## Stored data
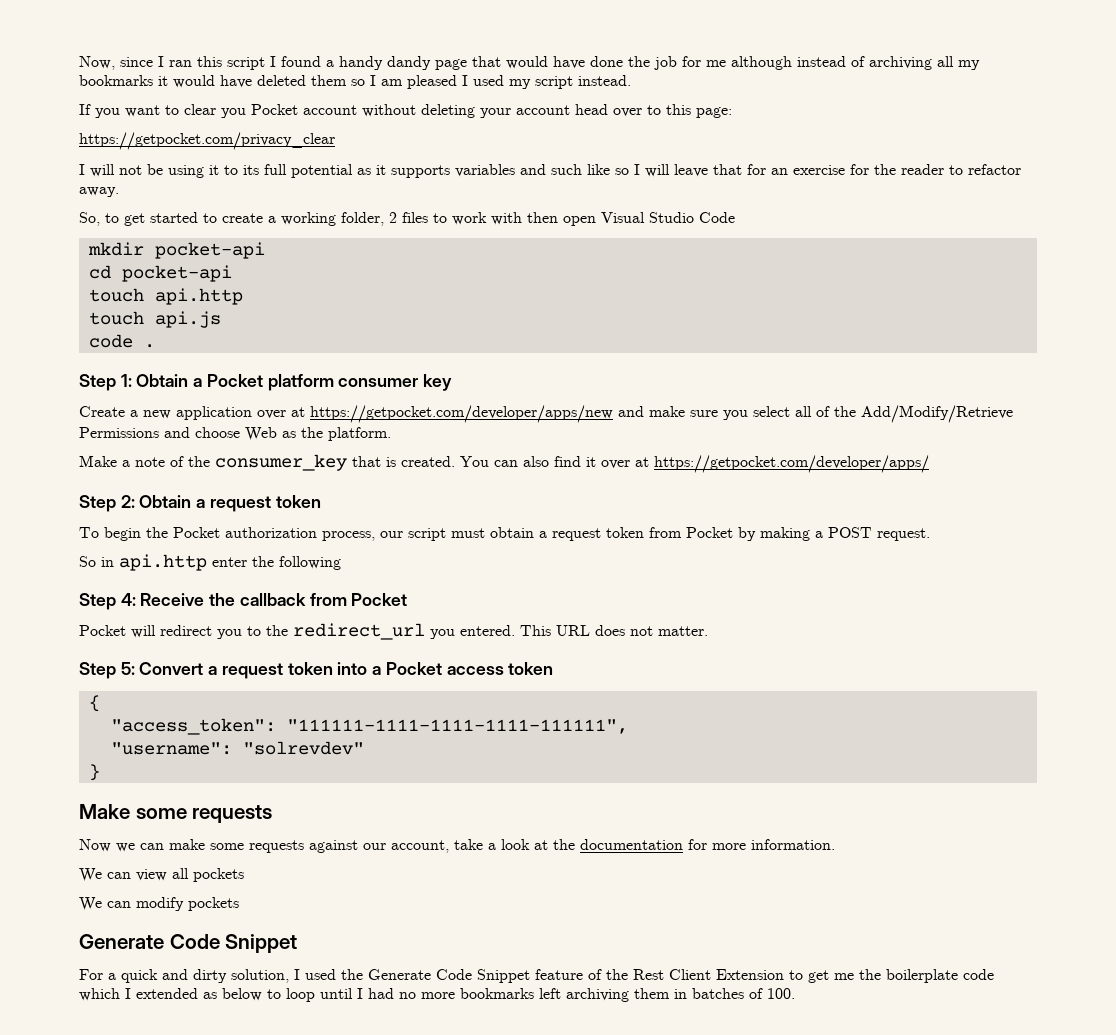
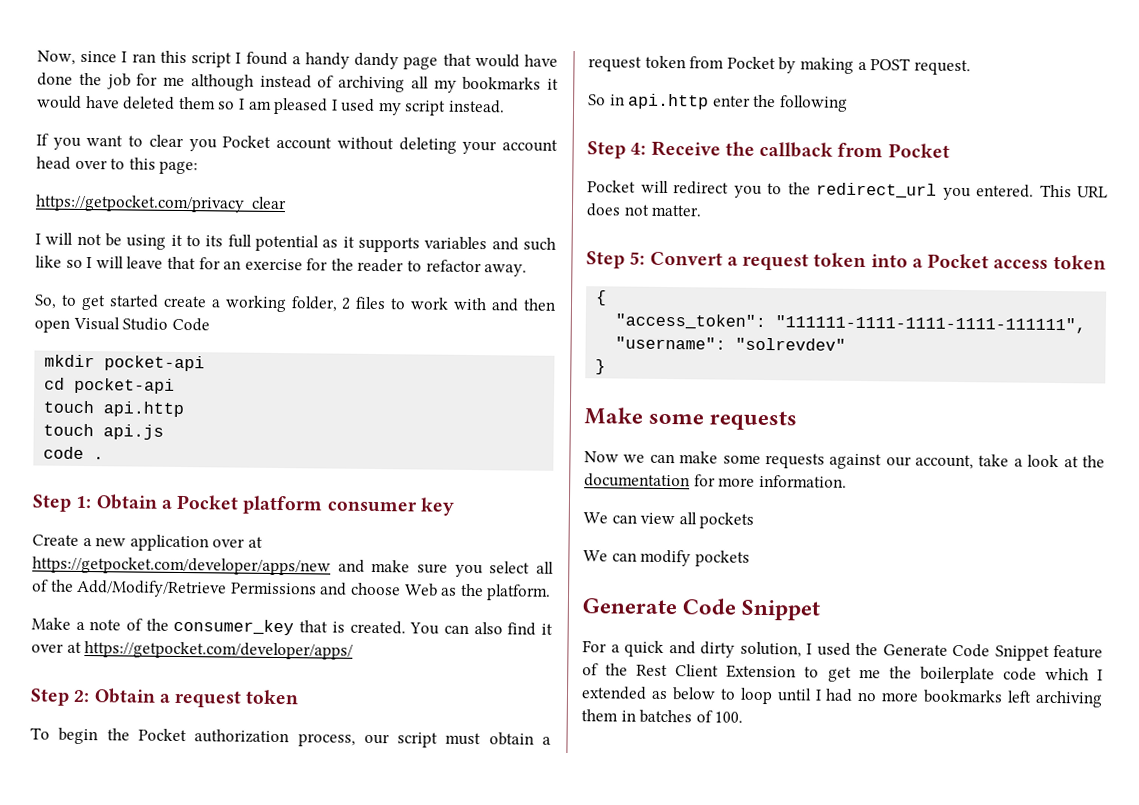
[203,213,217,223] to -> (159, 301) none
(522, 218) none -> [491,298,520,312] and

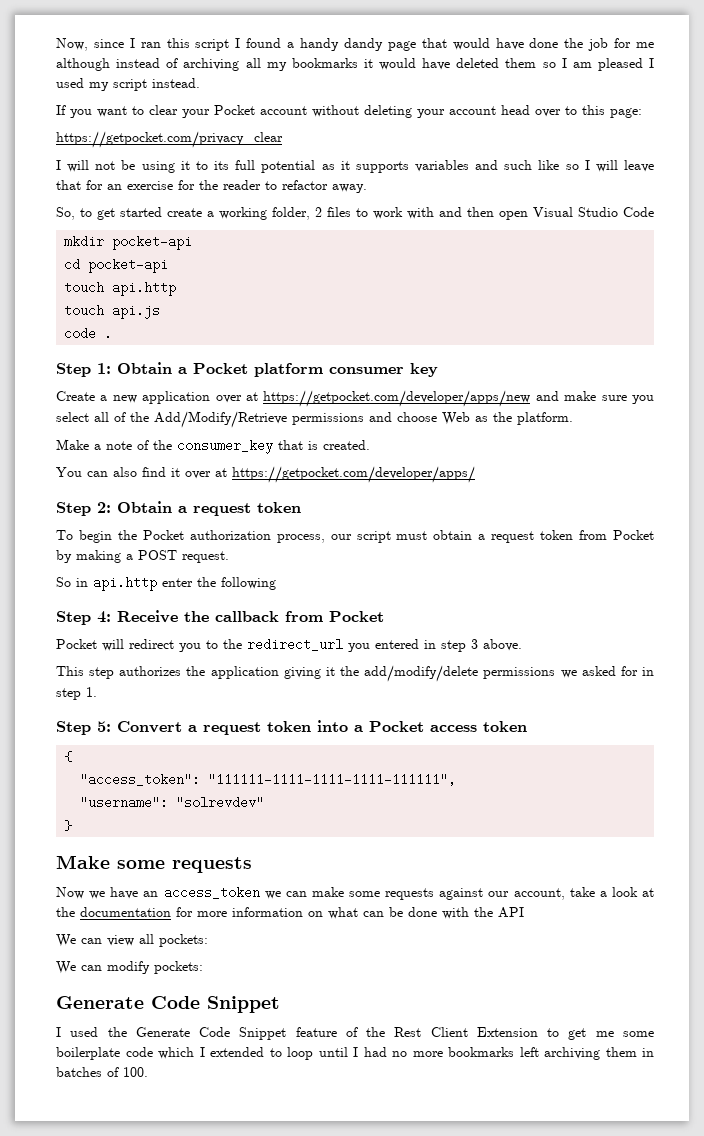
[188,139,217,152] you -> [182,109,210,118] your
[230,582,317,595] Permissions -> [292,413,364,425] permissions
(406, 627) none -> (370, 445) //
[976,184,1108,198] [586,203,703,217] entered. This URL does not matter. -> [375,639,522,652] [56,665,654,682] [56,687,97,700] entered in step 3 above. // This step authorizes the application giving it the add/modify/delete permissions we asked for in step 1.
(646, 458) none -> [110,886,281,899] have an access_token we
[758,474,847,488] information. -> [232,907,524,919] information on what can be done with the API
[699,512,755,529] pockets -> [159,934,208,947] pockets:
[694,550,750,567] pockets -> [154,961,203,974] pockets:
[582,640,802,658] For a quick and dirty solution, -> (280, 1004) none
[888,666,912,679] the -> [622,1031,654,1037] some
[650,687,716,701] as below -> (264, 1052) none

## Exercise aim
Reproducing the whole listing above is not the task. Copy exactly only the lines from the one with "(406, 627) none -> (370, 445) //" to the one with "[976,184,1108,198] [586,203,703,217] entered.", both kept.

## Finished exercise
(406, 627) none -> (370, 445) //
[976,184,1108,198] [586,203,703,217] entered. This URL does not matter. -> [375,639,522,652] [56,665,654,682] [56,687,97,700] entered in step 3 above. // This step authorizes the application giving it the add/modify/delete permissions we asked for in step 1.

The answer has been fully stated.